Work to complete: Please repeat only the lines below starting at the line that holds "margin-left: 12px ->" and ending at the line that holds "text: Tool ->", exactly, with both of those lines included and every picture omitted.

Information given:
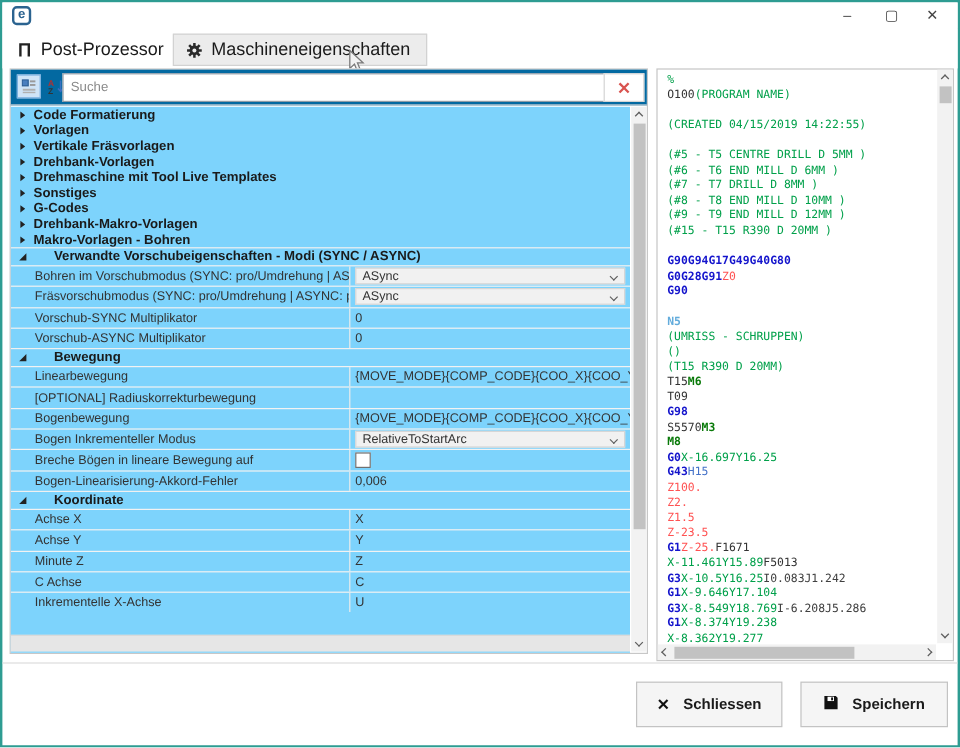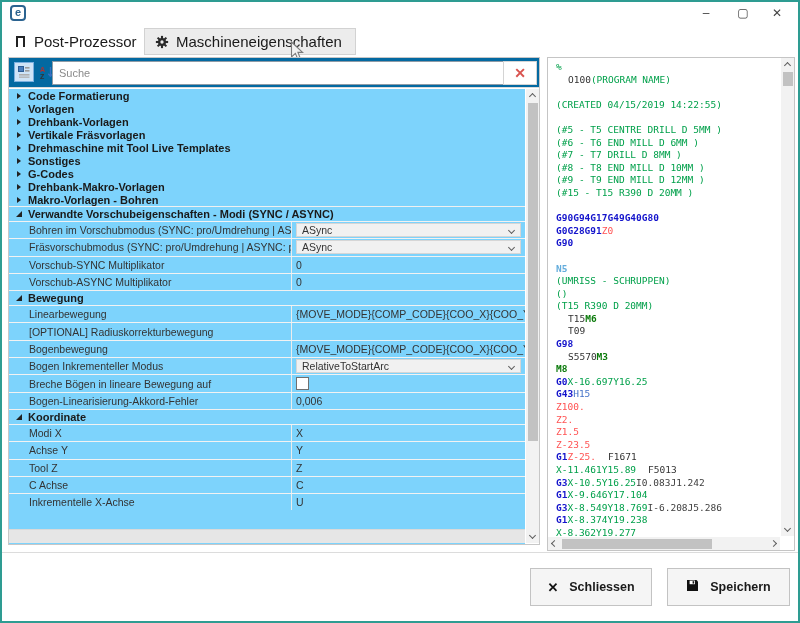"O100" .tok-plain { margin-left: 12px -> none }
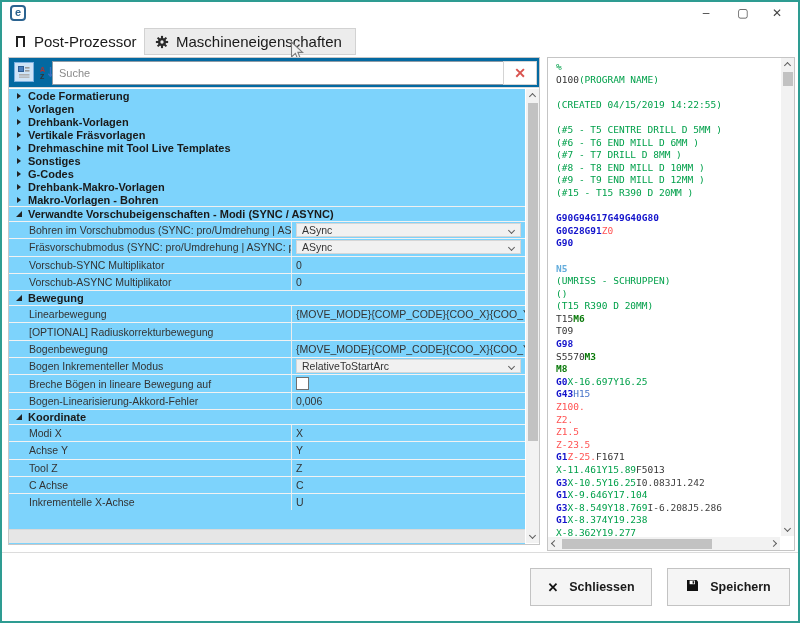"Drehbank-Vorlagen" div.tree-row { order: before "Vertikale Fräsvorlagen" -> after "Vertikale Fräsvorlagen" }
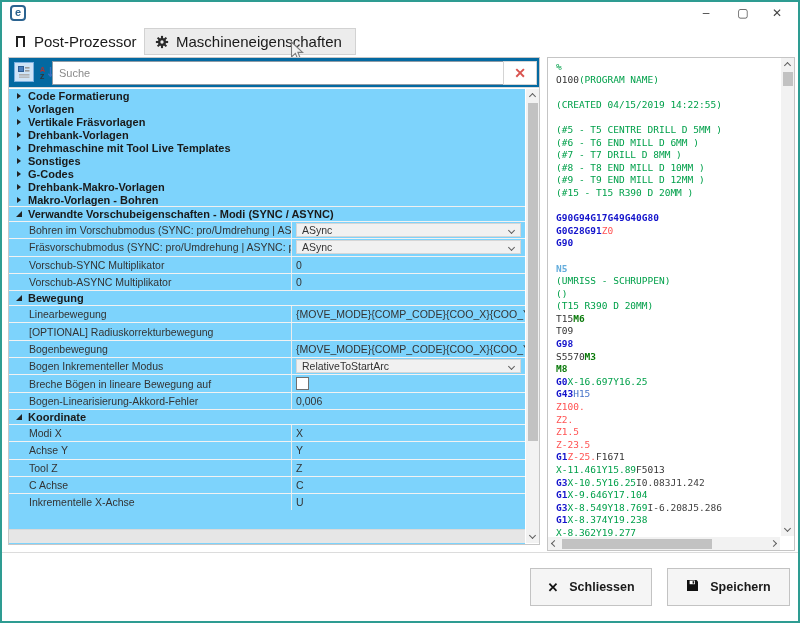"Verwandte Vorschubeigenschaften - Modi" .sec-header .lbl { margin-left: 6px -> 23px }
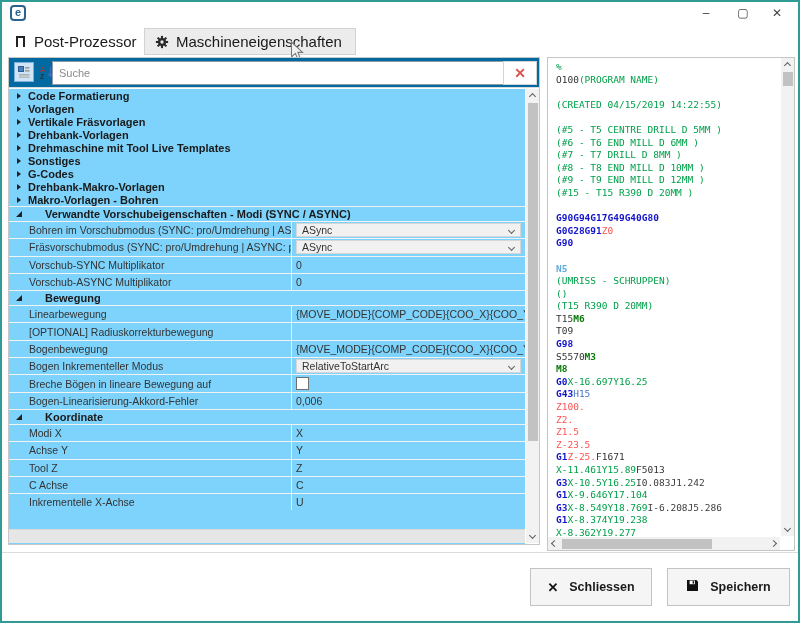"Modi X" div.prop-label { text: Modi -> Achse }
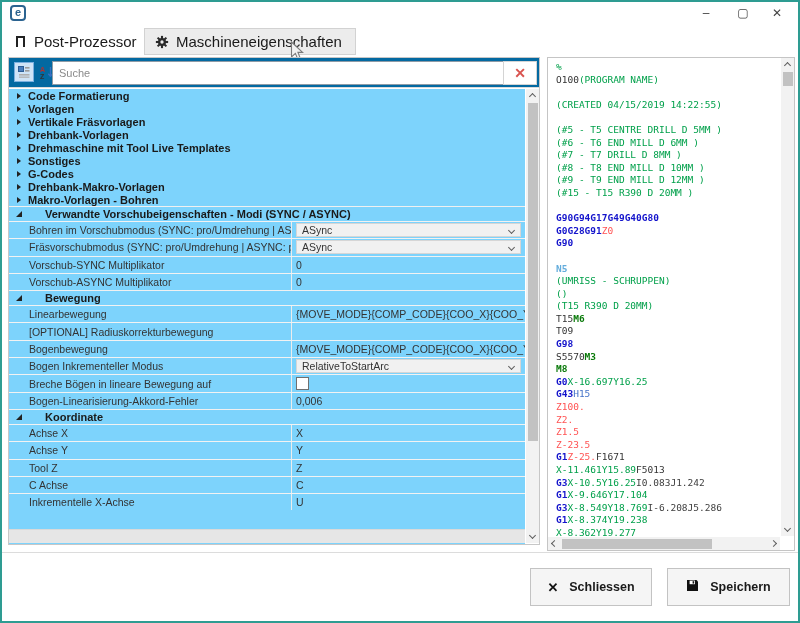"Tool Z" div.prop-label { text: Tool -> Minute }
...
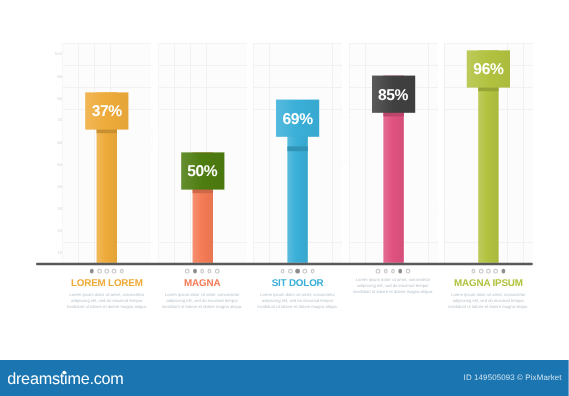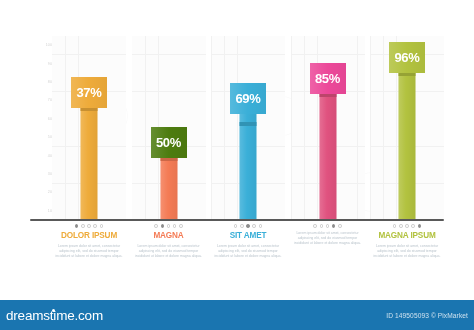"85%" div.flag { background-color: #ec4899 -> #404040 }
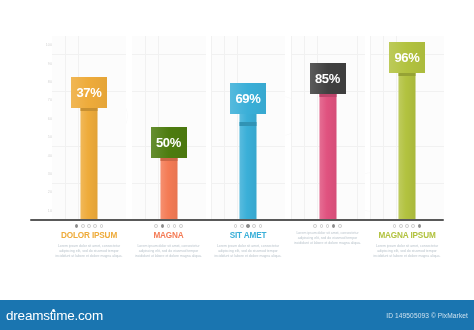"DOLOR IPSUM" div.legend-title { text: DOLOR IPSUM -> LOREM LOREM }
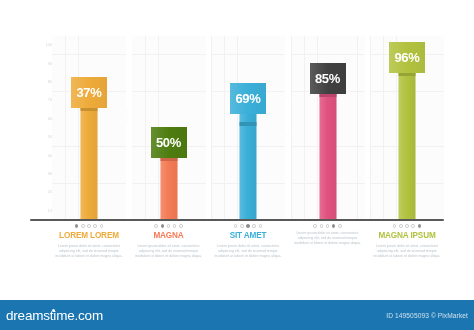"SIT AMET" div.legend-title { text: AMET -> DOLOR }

Answer for the task:
"O100" .tok-plain { margin-left: 12px -> none }
"Drehbank-Vorlagen" div.tree-row { order: before "Vertikale Fräsvorlagen" -> after "Vertikale Fräsvorlagen" }
"Verwandte Vorschubeigenschaften - Modi" .sec-header .lbl { margin-left: 6px -> 23px }
"Modi X" div.prop-label { text: Modi -> Achse }
"Tool Z" div.prop-label { text: Tool -> Minute }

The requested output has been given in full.